Kommunikation in der Krise: Der Fall NZZ
Auch wenn die Adventszeit für zwischenzeitliche Ablenkung sorgte, in den Redaktionsräumlichkeiten der NZZ rumort es auch 2015 noch. Zwar versicherten die stv. Chefredaktoren ihren Lesern auf Jahresende: „Wir bleiben auf Kurs“. Doch der Entscheid um die Nachfolgeregelung von Chefredaktor Markus Spillmann und das als konspirativ wahrgenommene Vorgehen des VR haben das Vertrauen in die Unternehmensführung nachhaltig geschwächt.
Der vorliegende Fall bietet Anlass für ein paar Überlegungen zur Kommunikation in Krisensituationen. Eine Unternehmensführung stimmt ihre Kommunikation idealerweise darauf ab, die Akzeptanz von Entscheiden zu maximieren und die Umsetzung durch die Mitarbeiter zu fördern. Folgender Rückblick nennt ein paar Gründe weshalb dies bei der NZZ gründlich misslang:
- Die Redaktion, die Leserschaft und die NZZ-Aktionäre erfuhren von den Plänen des NZZ-VR zuerst über Twitter und Facebook, danach aus einer Sonntagszeitung.
- In der Folge kommunizierte der VR nur lückenhaft und erst nach den Aufdeckungen durch die Medien, was zu einer grossen Verunsicherung in der Redaktion und einer Welle von Spekulationen und Gerüchten führte.
- Bei einem Informationsanlass für die Mitarbeiter unterschlug der VR-Präsident (VRP) offenbar bewusst zentrale Informationen über die Nachfolge des Chefredaktors, was den Unmut der Betroffenen weiter vergrösserte.
- Der VR dementierte nicht, dass über den Nachfolger des überraschend abgesetzten Chefredaktors bereits abgestimmt worden war. Die Gerüchteküche brodelte weiter. Die Glaubwürdigkeit der Unternehmensführung und folglich der Institution NZZ nahmen weiteren Schaden.
- Der VRP begab sich auf einen Auslandaufenthalt, während sich die Krise zuspitzte, die Redaktoren nach Klarheit suchten, die Aktionäre sich beschwerten und Leser ihre Abos kündigten.

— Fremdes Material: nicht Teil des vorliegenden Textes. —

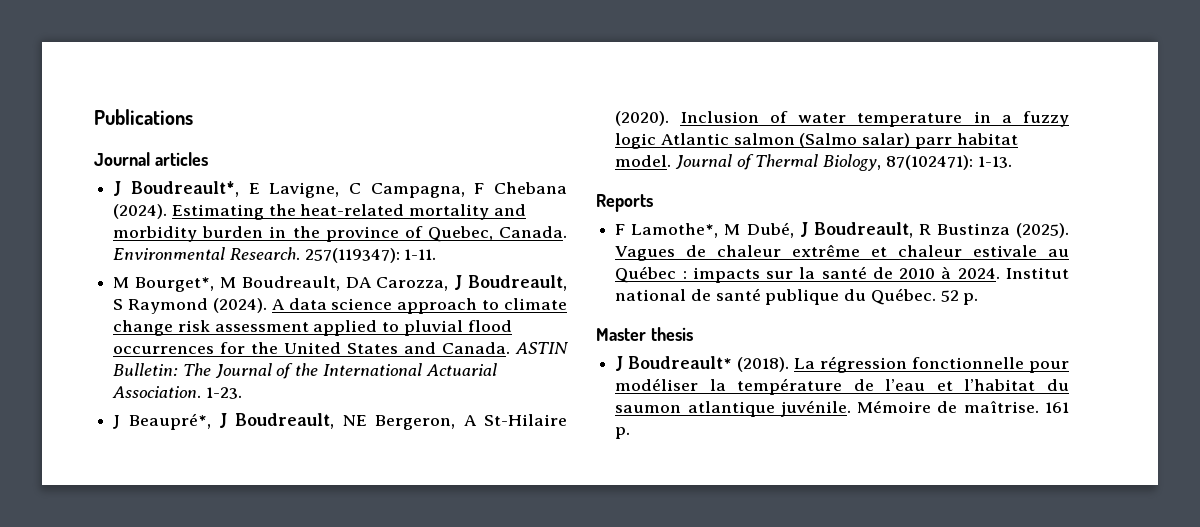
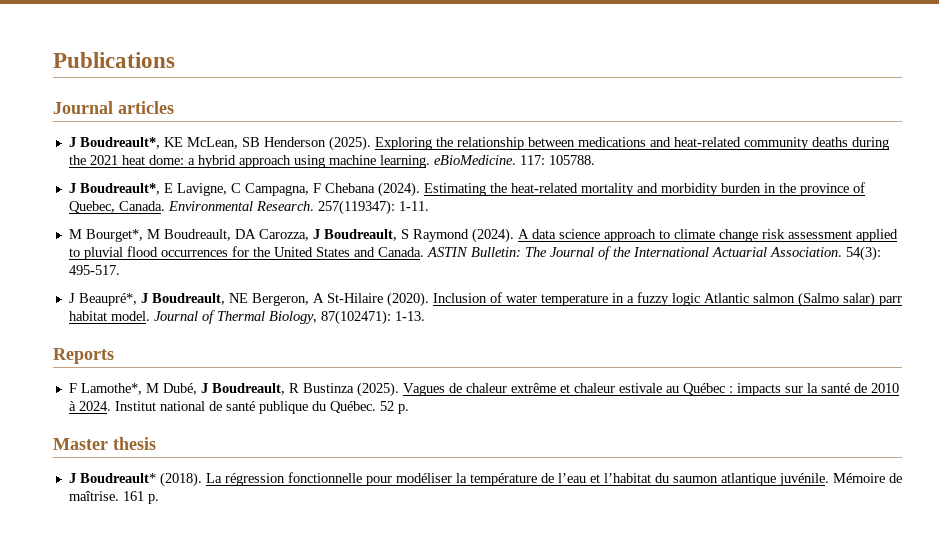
+ J Boudreault*, KE McLean, SB Henderson (2025). Exploring the relationship between medications and heat-related community deaths during the 2021 heat dome: a hybrid approach using machine learning. eBioMedicine. 117: 105788.
- 1-23.
+ 54(3): 495-517.

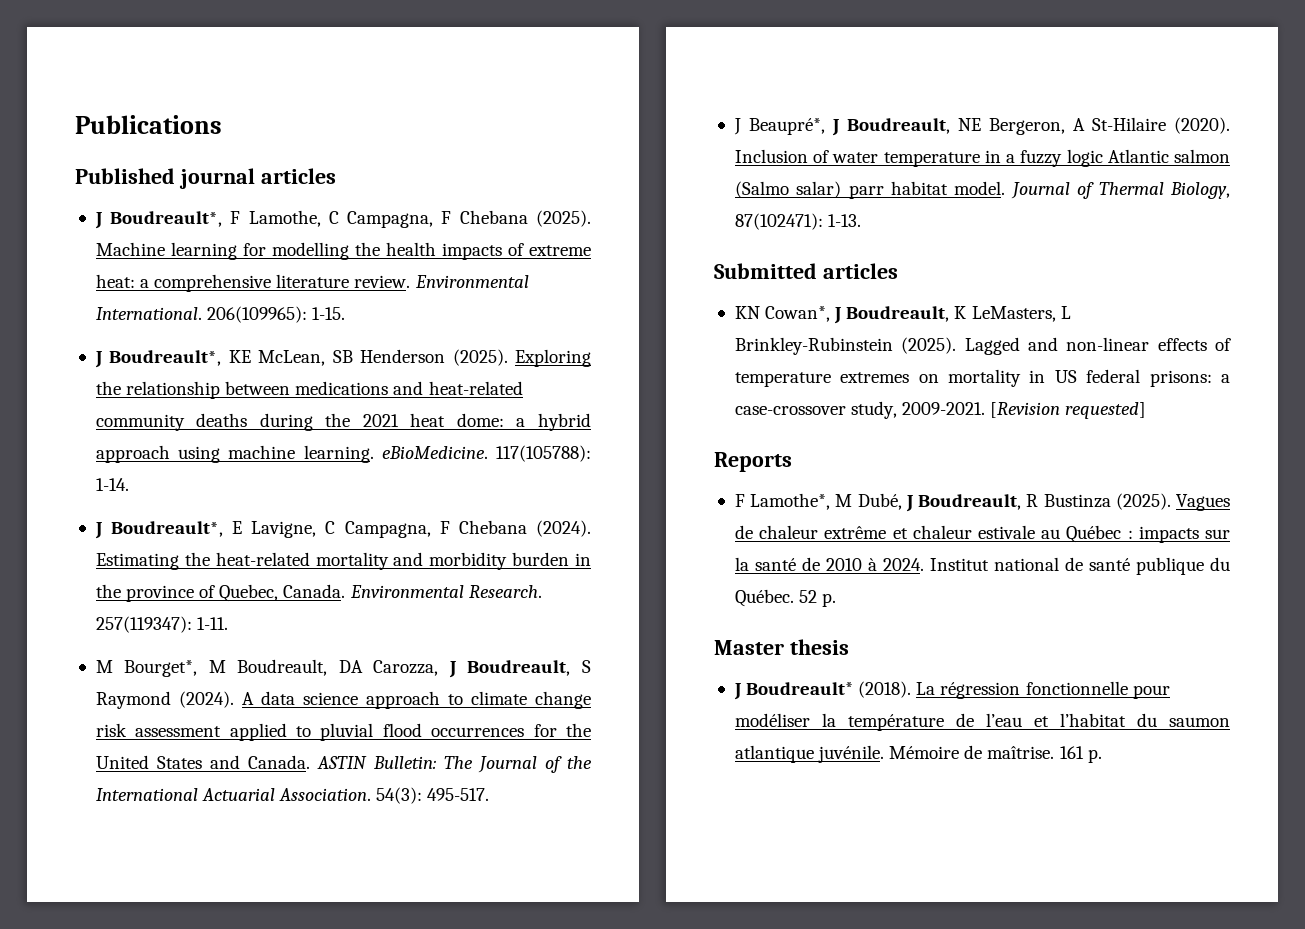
- Journal articles
+ Published journal articles
+ J Boudreault*, F Lamothe, C Campagna, F Chebana (2025). Machine learning for modelling the health impacts of extreme heat: a comprehensive literature review. Environmental International. 206(109965): 1-15.
- 117: 105788.
+ 117(105788): 1-14.
+ Submitted articles
+ KN Cowan*, J Boudreault, K LeMasters, L Brinkley-Rubinstein (2025). Lagged and non-linear effects of temperature extremes on mortality in US federal prisons: a case-crossover study, 2009-2021. [Revision requested]

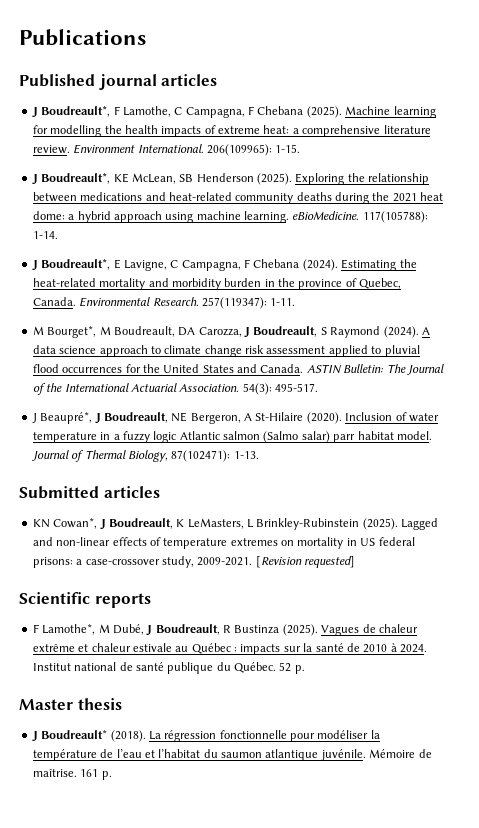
- Environmental International.
+ Environment International.
- Reports
+ Scientific reports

- Konfrontiert mit der Zuspitzung der Krise, sah sich der VRP schliesslich doch noch gezwungen, seinen Urlaub vorzeitig abzubrechen. Nachdem er sich mit den Ressortleitern getroffen hatte versandte er eine Mitteilung, mit dem Ziel die Gemüter zu beruhigen. Die Nachricht war im Ton zwar freundlich, im Inhalt aber vage. Weiterhin blieben viele Fragen unbeantwortet und ein Eingeständnis von Fehlern fehlte gänzlich. In der Folge fühlten sich viele Redaktoren nicht ernst genommen. Der Unmut blieb bestehen.
Als Folge dieser Ereignisse hat das Vertrauen in die Führungskompetenz des VR und folglich die Reputation der Institution NZZ stark gelitten. Dementsprechend muss der VR an der kommenden GV damit rechnen, dass die Aktionäre den Rücktritt des VRP oder gar den Rücktritt des gesamten VR fordern werden.
Zwar ist es bekanntlich einfach rückblickend Ratschläge zu erteilen. Und es ist klar, dass die Kommunikation von Unternehmensentscheiden eine grosse Herausforderung darstellt, wenn diese den Interessen der Mitarbeitern diametral entgegenstehen – z.B. wenn ein Chefradaktor eingesetzt werden soll, der für eine Mehrheit der Mitarbeiter ein rotes Tuch darstellt. Dennoch kann die Beachtung bestimmter Grundsätze der Krisenkommunikation ermöglichen, die Kontrolle über eine heikle Situation nicht gänzlich zu verlieren und eine Eskalation zu vermeiden, wie sie im Fall NZZ geschah.